The New York Times had a piece in the weekend edition on the fall of Merrill Lynch. The piece is not very insightful, doing little more than noting that Merrill piled into the mortgage business and took on too much risk.
The piece notes, for example, that "it was never clear how well Merrill’s management understood the risks in the mortgage business." Similarly, as the debt markets began to implode, Merrill found itself holding too many mortgage backed securities. Again, according to the NYT: "Unlike the C.D.O. pioneers at J. P. Morgan who saw themselves as financial designers and intermediaries wary of the dangers of holding on to their products too long, Merrill seemed unafraid to stockpile C.D.O.’s to reap more fees." Moreover, the investment banking firm apparently found itself without hedges or guarantees for the inventory.

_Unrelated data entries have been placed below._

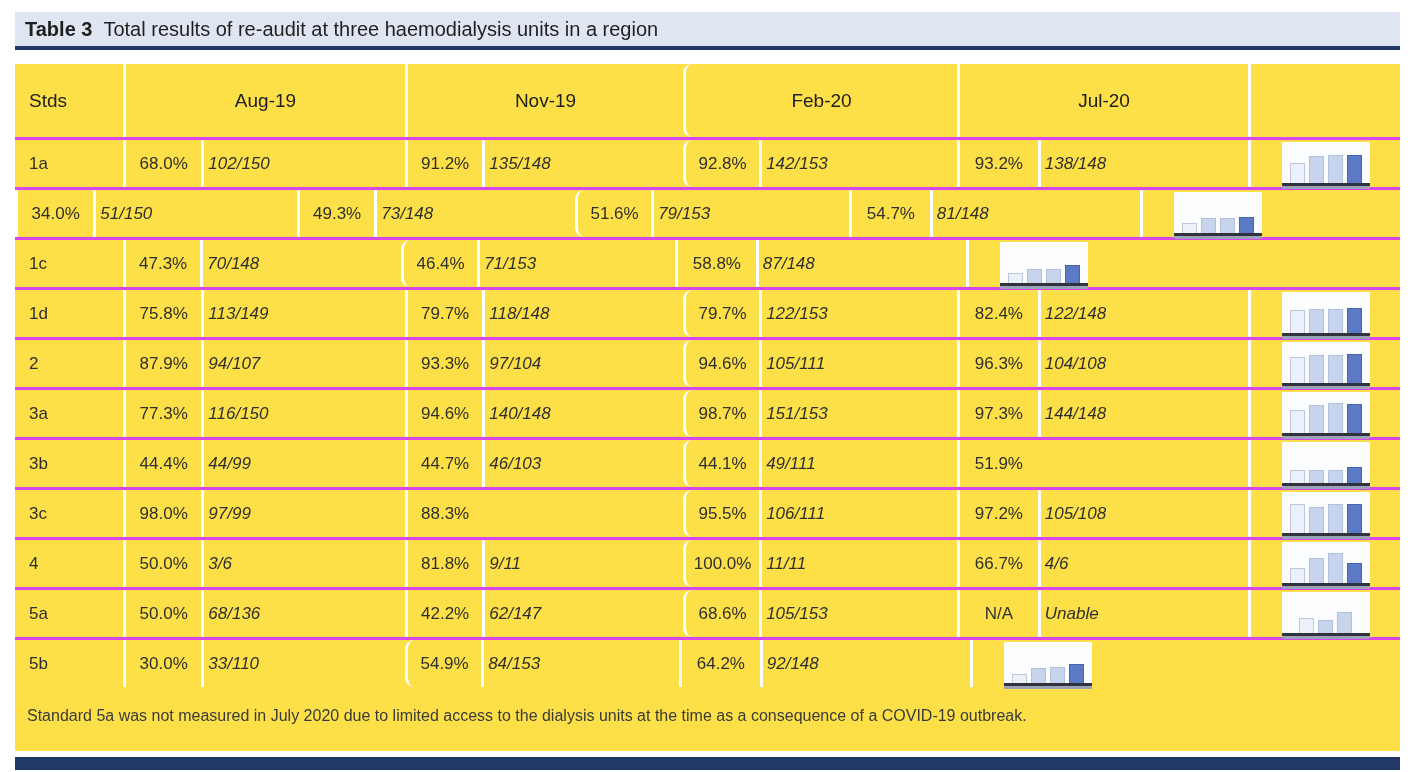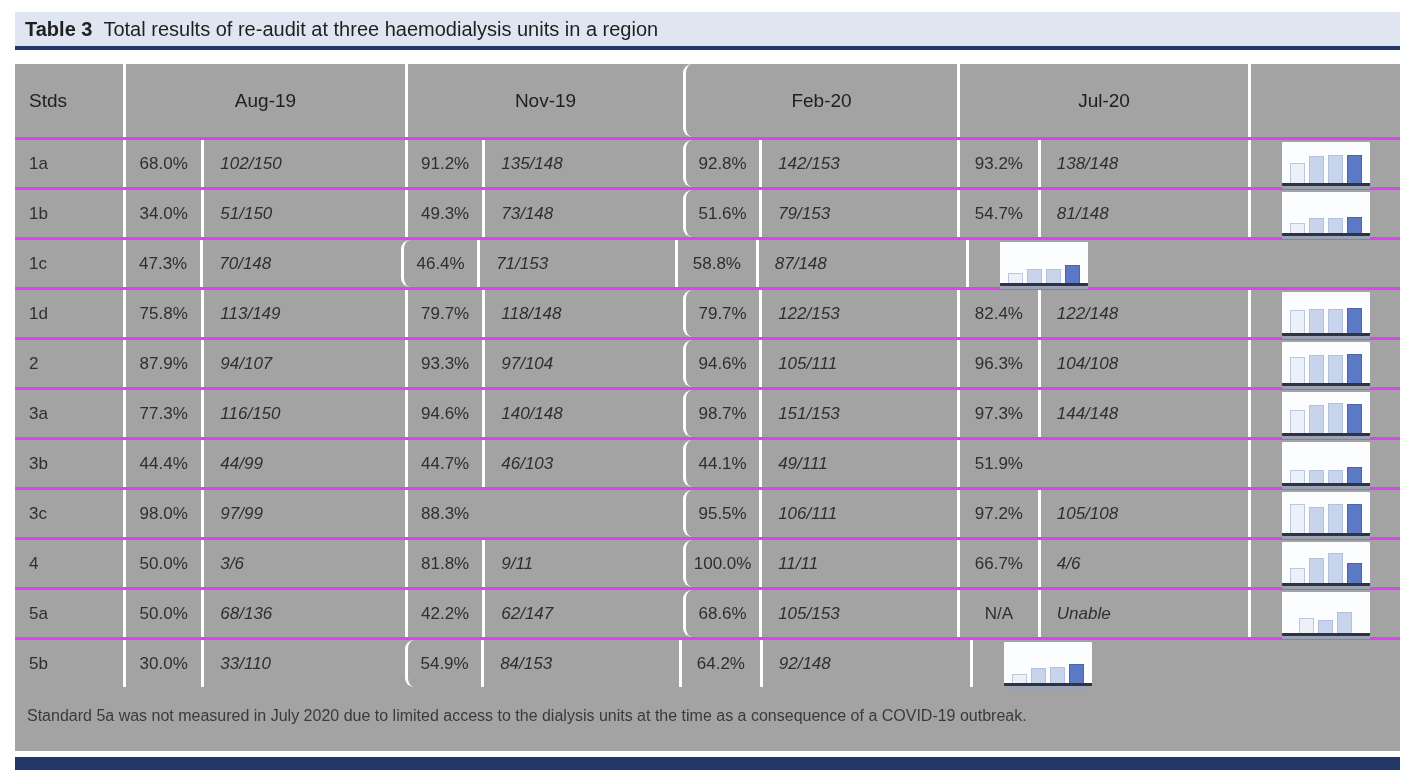--- a/index.html
+++ b/index.html
@@ -14,40 +14,40 @@
   .title-band {
     background:#dfe6f2; height:34px;
     display:flex; align-items:center;
     padding-left:10px; font-size:20px; color:#1f1f1f;
   }
   .title-band .t-prefix { font-weight:bold; margin-right:11px; }
   .title-rule { height:4px; background:#223867; }
   .gap-top { height:14px; background:#ffffff; }
 
   
-  .panel { background:#a3a3a3; color:#2f2f2f; }
+  .panel { background:#fde047; color:#2f2f2f; }
 
   .thead { display:flex; height:73px; font-size:19px; color:#202020; }
   .tr { display:flex; height:47px; border-top:3px solid #d946ef; font-size:17px; }
 
   .col-stds  { flex:0 0 108px; display:flex; align-items:center; padding-left:14px; box-sizing:border-box; }
   .col-period{ flex:0 0 279px; border-left:3px solid #ffffff; box-sizing:border-box; display:flex; align-items:center; }
   .col-period.w-aug { flex-basis:282px; }
   .col-period.w-nov { flex-basis:278px; }
   .col-period.w-feb { flex-basis:274px;border-radius:9px; }
   .col-period.w-jul { flex-basis:291px; }
   .col-spark { flex:0 0 152px; border-left:3px solid #ffffff; box-sizing:border-box;
                display:flex; align-items:center; justify-content:center; }
 
   .thead .col-period { justify-content:center; }
   .thead .col-stds { font-size:19px; }
 
   .pct  { flex:0 0 27%; text-align:center; }
   .frac { flex:1 1 auto; align-self:stretch; display:flex; align-items:center;
-          border-left:3px solid #ffffff; padding-left:16px; font-style:italic; } 
+          border-left:3px solid #ffffff; padding-left:4px; font-style:italic; } 
 
   
   .spark-box {
     width:78px; height:38px; background:#fcfdfe;
     display:flex; align-items:flex-end; justify-content:center; gap:4px;
     padding:3px 5px 0 5px;
     border-bottom:3px solid #32323e;
     box-shadow:0 3px 0 0 #9aa3b5;
     border-radius:1px;
   }
@@ -111,23 +111,20 @@
           <div class="spark-box">
             <div class="bar bar-first" style="height: 20px;"></div>
             <div class="bar bar-mid" style="height: 27px;"></div>
             <div class="bar bar-mid" style="height: 28px;"></div>
             <div class="bar bar-last" style="height: 28px;"></div>
           </div>
         </div>
     </div>
 
     <div class="tr">
-      <div class="col-stds">
-          <span>1b</span>
-        </div>
       <div class="col-period w-aug">
           <span class="pct">34.0%</span>
           <span class="frac">51/150</span>
         </div>
       <div class="col-period w-nov">
           <span class="pct">49.3%</span>
           <span class="frac">73/148</span>
         </div>
       <div class="col-period w-feb">
           <span class="pct">51.6%</span>

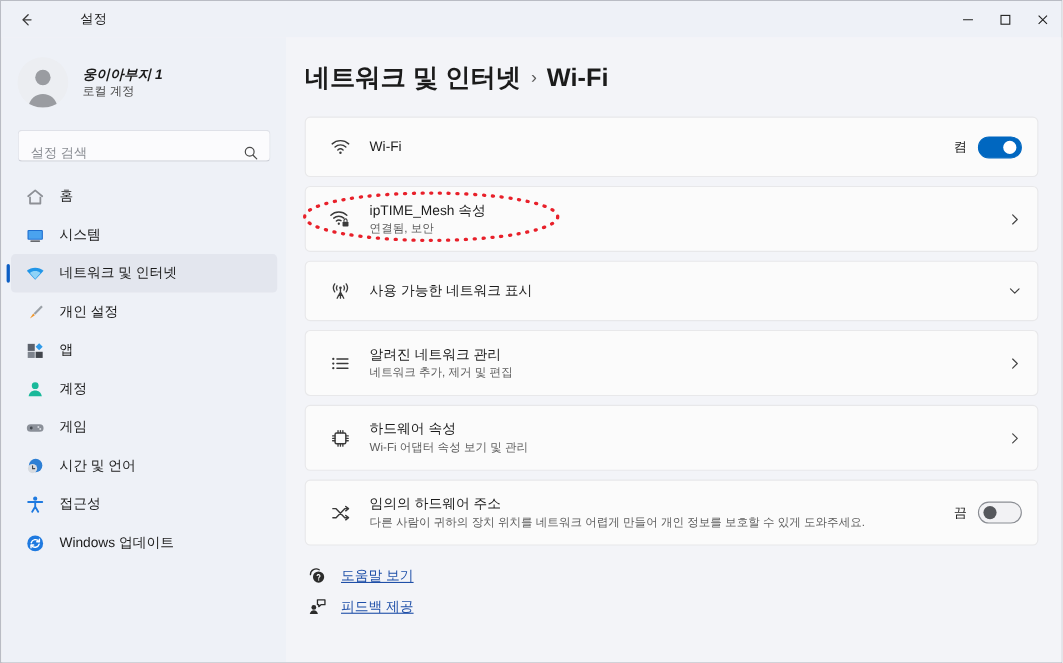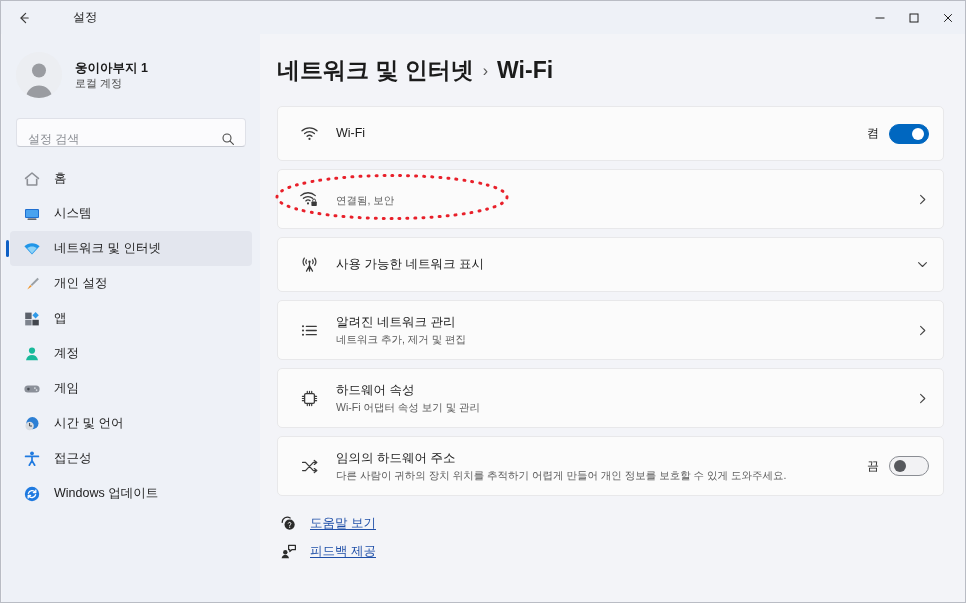--- a/index.html
+++ b/index.html
@@ -60,20 +60,21 @@
     width: 46px; height: 46px; border-radius: 50%;
     background: #eceef2;
     display: flex; align-items: flex-end; justify-content: center;
     overflow: hidden; flex: none;
   }
   .avatar svg { display: block; }
   .profile-text { margin-left: 13px; }
   .profile-name {
     font-size: 12.5px; font-weight: bold; color: #1b1b1b;
     line-height: 16px;
+    font-style: italic;
   }
   .profile-sub {
     font-size: 11px; color: #4a4a4a; line-height: 15px;
   }
 
   .searchbox {
     position: relative;
     margin: 20px 14px 0 14px;
     height: 29px;
     background: #fbfbfd;
@@ -393,20 +394,21 @@
           <svg width="20" height="20" viewBox="0 0 20 20" aria-hidden="true">
             <path d="M1.8 6.6A10.6 10.6 0 0 1 16.3 6.6" fill="none" stroke="#3a3a3a" stroke-width="1.3" stroke-linecap="round"></path>
             <path d="M4.4 9.3a7 7 0 0 1 9.2 0" fill="none" stroke="#3a3a3a" stroke-width="1.3" stroke-linecap="round"></path>
             <path d="M6.8 11.9a3.5 3.5 0 0 1 4.2-.3" fill="none" stroke="#3a3a3a" stroke-width="1.3" stroke-linecap="round"></path>
             <circle cx="9" cy="14.4" r="1.05" fill="#3a3a3a"></circle>
             <rect x="12.4" y="12.6" width="5.4" height="4.3" rx="0.7" fill="#3a3a3a"></rect>
             <path d="M13.7 12.5v-1.1a1.4 1.4 0 0 1 2.8 0v1.1" fill="none" stroke="#3a3a3a" stroke-width="1"></path>
           </svg>
         </span>
         <div class="card-text">
+          <div class="card-title">ipTIME_Mesh 속성</div>
           <div class="card-sub">연결됨, 보안</div>
         </div>
         <div class="card-right">
           <span class="chev">
             <svg width="13" height="13" viewBox="0 0 13 13" aria-hidden="true">
               <path d="M4.6 2.4 8.8 6.5l-4.2 4.1" fill="none" stroke="#444" stroke-width="1.1" stroke-linecap="round" stroke-linejoin="round"></path>
             </svg>
           </span>
         </div>
 
@@ -482,21 +484,21 @@
 
       <div class="card h60">
         <span class="card-ico">
           <svg width="19" height="19" viewBox="0 0 19 19" aria-hidden="true">
             <path d="M2.6 5.4h2.9l7.9 8.2h2.7M2.6 13.6h2.9l7.9-8.2h2.7" fill="none" stroke="#3a3a3a" stroke-width="1.3" stroke-linecap="round" stroke-linejoin="round"></path>
             <path d="M14.3 3.4 16.8 5.4l-2.5 2M14.3 11.6l2.5 2-2.5 2" fill="none" stroke="#3a3a3a" stroke-width="1.3" stroke-linecap="round" stroke-linejoin="round"></path>
           </svg>
         </span>
         <div class="card-text">
           <div class="card-title">임의의 하드웨어 주소</div>
-          <div class="card-sub">다른 사람이 귀하의 장치 위치를 추적하기 어렵게 만들어 개인 정보를 보호할 수 있게 도와주세요.</div>
+          <div class="card-sub">다른 사람이 귀하의 장치 위치를 네트워크 어렵게 만들어 개인 정보를 보호할 수 있게 도와주세요.</div>
         </div>
         <div class="card-right">
           <span class="toggle-label">끔</span>
           <span class="toggle off">
             <span class="knob"></span>
           </span>
         </div>
       </div>
 
     </div>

- For years, Merrill had paid A.I.G. to insure its C.D.O. stakes to limit potential damage from defaults. But at the end of 2005, A.I.G. suddenly said it had had enough, citing concerns about overly aggressive home lending. Merrill couldn’t find an adequate replacement to insure itself. Rather than slow down, however, Merrill’s C.D.O. factory continued to hum and the firm’s unhedged mortgage bets grew, its filings show.
In short, Merrill Lynch took on too much risk by holding onto large inventories of unhedged debt instruments, a bad position to be in when the mortgage market collapsed. While the names of the instruments are complicated (derivatives, synthetic CDOs), the mishap wasn't. Somehow the company did not have in place sufficient oversight to prevent what now appears to be a completely inappropriate level of risk taking.
As we have noted often on this Blog, the board of directors apparently did nothing to prevent this from occurring. While it is possible that the board was aware of the looming crisis, it is more likely that the board was unaware. In other words, under Delaware law, boards do not have to be informed of such a high level of risk taking. The failure, therefore, was in the negligible obligations imposed on boards to monitor the activities of the company. In other words, the collapse was likely a consequence of the failure of the Delaware model of governance.